Cette région du monde était devenue en quelques semaines une poudrière. L’Inde avait fait exploser, un an seulement avant l’arrivée au pouvoir de Musharraf, cinq bombes nucléaires d’affilée. Le Pakistan avait répondu avec six tirs quelques semaines après (le premier le 28 mai 1998 dans les monts Chagaï au Bélouchistan). Tous les deux avaient donc "la" bombe (l’Inde la première, depuis 1974), mais pas pour les mêmes raisons semble-t-il : l’Inde en faisait une garantie de non-agression, son créateur, Avul Pakir Jainulabuddin Abdul Kallam étant plutôt porté vers la non-prolifération. C’était donc une bombe dissuasive, le Pakistan se tournant une arme résolument offensive, créée comme une revanche sur la pauvreté du pays par un individu à la pensée beaucoup moins généreuse...

Historiquement, l’administration Clinton souhaitait "limiter" la production indienne, et... "contrôler" l’usage de celle du Pakistan. Si l’Inde (vexée) et les Etats-Unis se sont ignorés pendant les années qui ont suivi, les Américains, sous l’ère Bush, se sont assez vite nettement rapprochés du pouvoir militaire pakistanais, plutôt favorable à leurs idées d’aide militaire (jamais désintéressée chez les Américains). De façon officielle, mais aussi officieuse, grâce à un programme d’aide militaire secret de l’administration Bush qui vient d’être dévoilé ces derniers jours.

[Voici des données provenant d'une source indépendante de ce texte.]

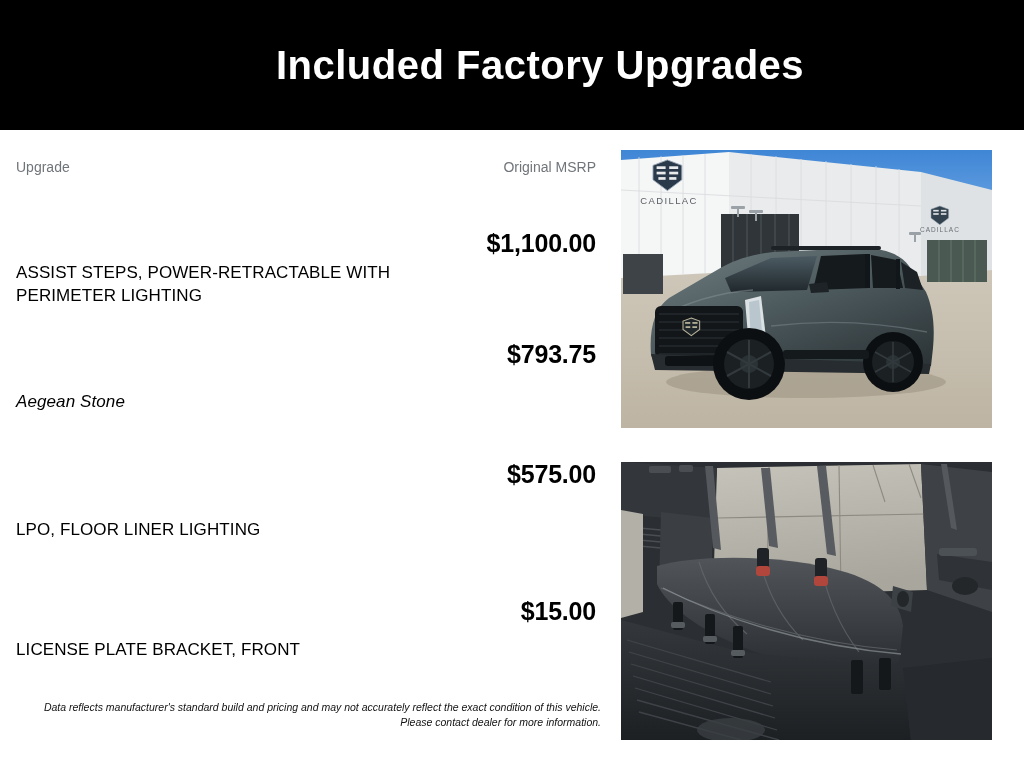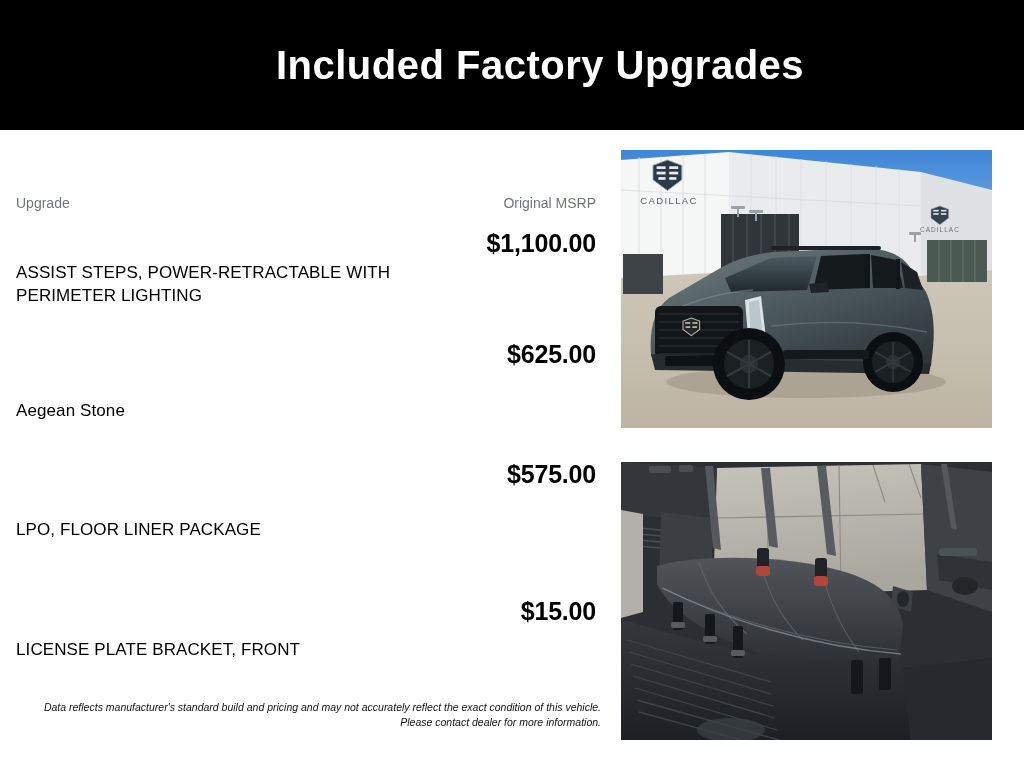--- a/index.html
+++ b/index.html
@@ -64,21 +64,20 @@
     top: 28px;
     width: 580px;
     height: 20px;
   }
   .col-head {
     position: absolute;
     font-size: 14px;
     color: #70757a;
     line-height: 18px;
     white-space: nowrap;
-    margin-top: 36px;
   }
   .col-head.upgrade { left: 0; top: 0; }
   .col-head.msrp { right: 0; top: 0; text-align: right; }
 
   .rows {
     position: absolute;
     left: 16px;
     top: 0;
     width: 580px;
   }
@@ -109,21 +108,21 @@
     color: #000000;
     letter-spacing: -0.2px;
   }
 
   
   .row-0 { top: 75px; }
   .row-0 .label { top: 28px; }
   .row-0 .price { top: 24px; }
 
   .row-1 { top: 200px; }
-  .row-1 .label { top: 41px; }
+  .row-1 .label { top: 32px; font-style: italic; }
   .row-1 .price { top: 10px; }
 
   .row-2 { top: 320px; }
   .row-2 .label { top: 40px; }
   .row-2 .price { top: 10px; }
 
   .row-3 { top: 440px; }
   .row-3 .label { top: 40px; }
   .row-3 .price { top: 27px; }
 
@@ -177,25 +176,25 @@
 
     <div class="rows">
 
       <div class="row row-0">
         <div class="label">ASSIST STEPS, POWER-RETRACTABLE WITH PERIMETER LIGHTING</div>
         <div class="price">$1,100.00</div>
       </div>
 
       <div class="row row-1">
         <div class="label">Aegean Stone</div>
-        <div class="price">$625.00</div>
+        <div class="price">$793.75</div>
       </div>
 
       <div class="row row-2">
-        <div class="label">LPO, FLOOR LINER PACKAGE</div>
+        <div class="label">LPO, FLOOR LINER LIGHTING</div>
         <div class="price">$575.00</div>
       </div>
 
       <div class="row row-3">
         <div class="label">LICENSE PLATE BRACKET, FRONT</div>
         <div class="price">$15.00</div>
       </div>
 
     </div>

Plus de 100 millions de dollars y ont été consacrés depuis 2001, c’est que révèle aujourd’hui l’amiral Mike Mullen, récemment nommé à la tête du Joint Chief Of Staff, un comité d’experts consulté en priorité par la présidence et le secrétaire à la défense américaine. L’enjeu pour les Américains était de taille, selon eux : celui d’éviter que les bombes ne tombent aux mains des islamistes en cas de renversement du pouvoir, la région abritant de plus en plus de groupuscules ayant souscrit aux sirènes extrêmistes ou hébergeant carrément Ben-Laden (cela reste encore à prouver). Les Américains étant soucieux avant tout de contrôler effectivement l’usage des armes existantes, grâce à un système assez particulier, le système PALs, pour "Permissive Action Links", proposé aux dignitaires pakistanais voici trois ans maintenant. Une technologie simple, mais qui implique beaucoup de choses. Une technologie ancienne remise au goût du jour : mécaniquement, elle équipait déjà les missiles Nike dans les années 60...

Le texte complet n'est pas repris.